Branch points in the arteries are a common area of atherosclerotic disease, resulting in the occlusion of both branches. These branch points can generally be defined as a main branch and a side branch, and, in treating the disease, the question of what is the optimal course of action, opening the main branch, the side branch, or both, remains uncertain.
Studies have shown that using a stent to open a blocked blood vessel is generally more successful that balloon angioplasty, when one is treating a lesion in non-bifurcated area. Current data, however, indicate no such superiority in the use of stents to treat lesions in branching passages. Yoram Richter and colleagues, from Harvard–M.I.T. Division of Health Sciences and Technology, provide a hemodynamic analysis (an analysis of the forces of blood flow) in the region of the bifurcated vasculature to show that stenting of both passages results in a blood flow pattern that is inherently harmful to the main branch, and results in rapid re-occlusion of the main branch. To investigate this system, the authors developed a new dynamic bench top fluid mechanical model system.

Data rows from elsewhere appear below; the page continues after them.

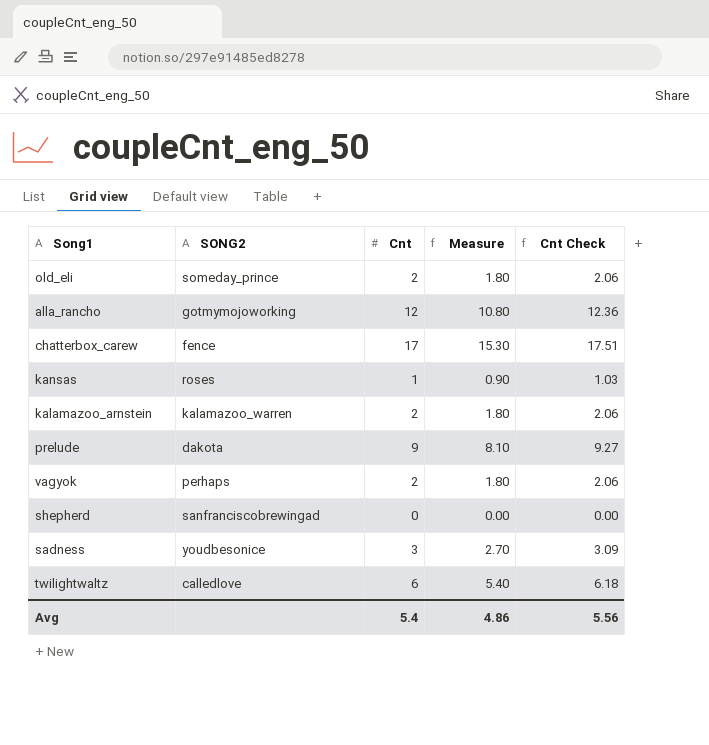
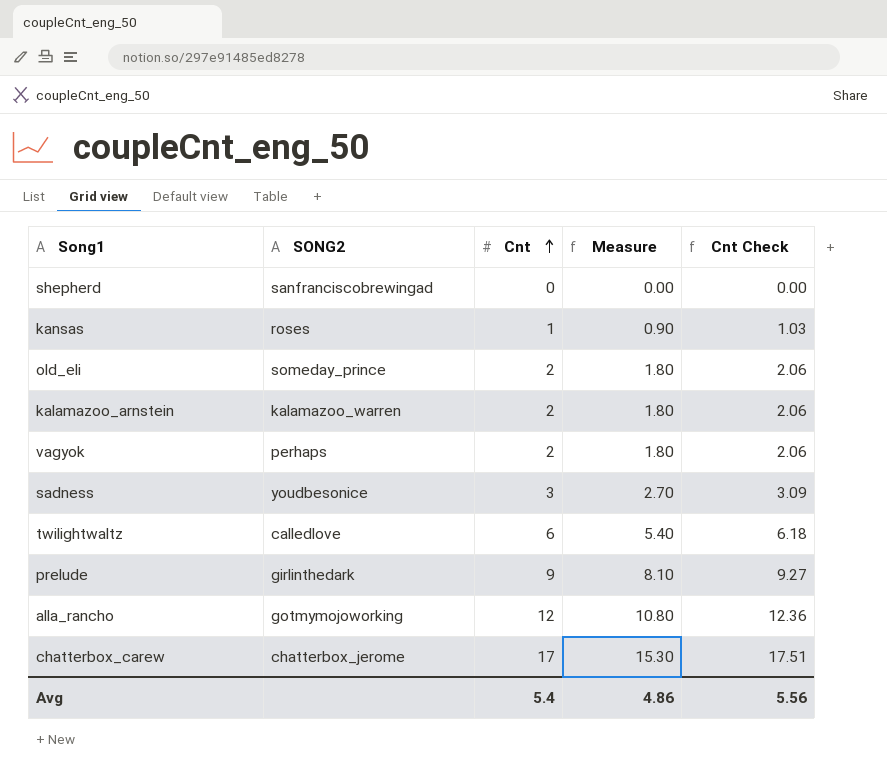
row order: none -> Cnt ascending
prelude | SONG2: dakota -> girlinthedark
chatterbox_carew | SONG2: fence -> chatterbox_jerome

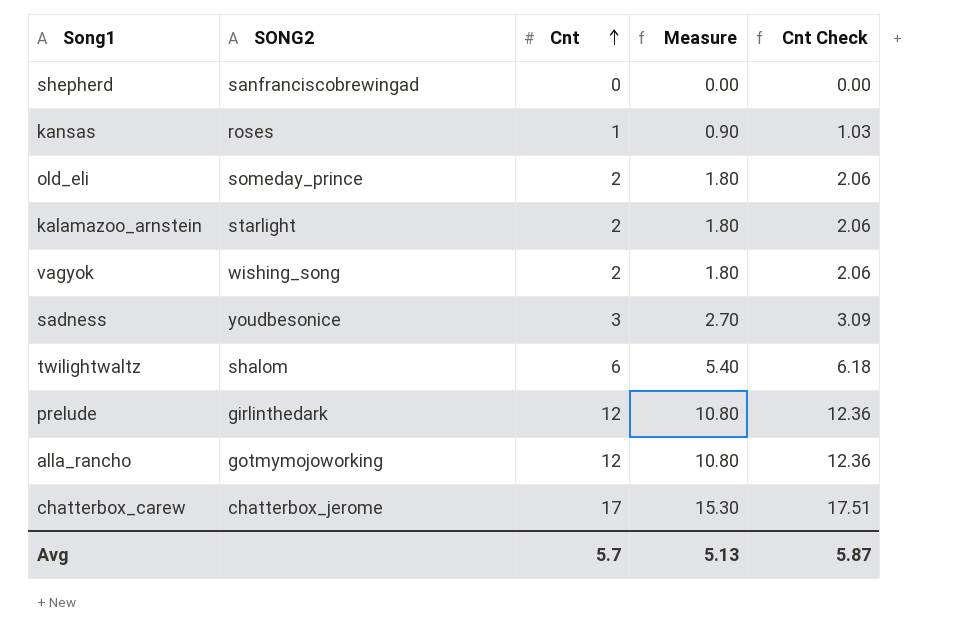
kalamazoo_arnstein | SONG2: kalamazoo_warren -> starlight
vagyok | SONG2: perhaps -> wishing_song
twilightwaltz | SONG2: calledlove -> shalom
prelude | Cnt: 9 -> 12
prelude | Measure: 8.10 -> 10.80
prelude | Cnt Check: 9.27 -> 12.36
Avg | Cnt: 5.4 -> 5.7
Avg | Measure: 4.86 -> 5.13
Avg | Cnt Check: 5.56 -> 5.87

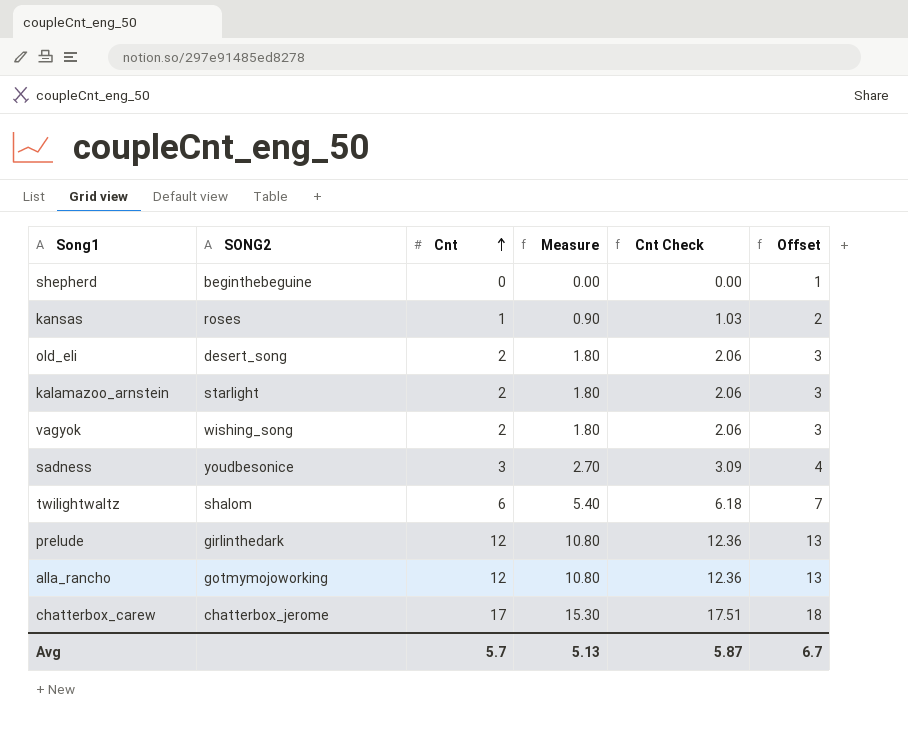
column Offset | formula: none -> [Cnt] + 1
shepherd | SONG2: sanfranciscobrewingad -> beginthebeguine
old_eli | SONG2: someday_prince -> desert_song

This system provides a major advance over previous static models by allowing not only the prediction of areas in the blood vessels likely to be damaged, but also by reflecting the true active nature of the arterial system that compensates for and minimizes any disturbance. The authors further tested their in vitro predictions in an animal model, and, in seeing in the animals what was predicted to occur from their bench top model, established the strength of their in vitro modeling system. This study provides an explanation for why stenting in forked blood vessel regions has had a low success rate, and also provides a direction for appropriate treatment of these commonly blocked regions.
An accompanying commentary from R. Wayne Alexander at Emory University, provides a detailed look at the stent methodologies for treating occluded arteries, and describes how the study by Richter and colleagues advances our understanding of how best to treat these occluded branch sites by stenting only the main branch for optimal healing and maintenance of open vasculature.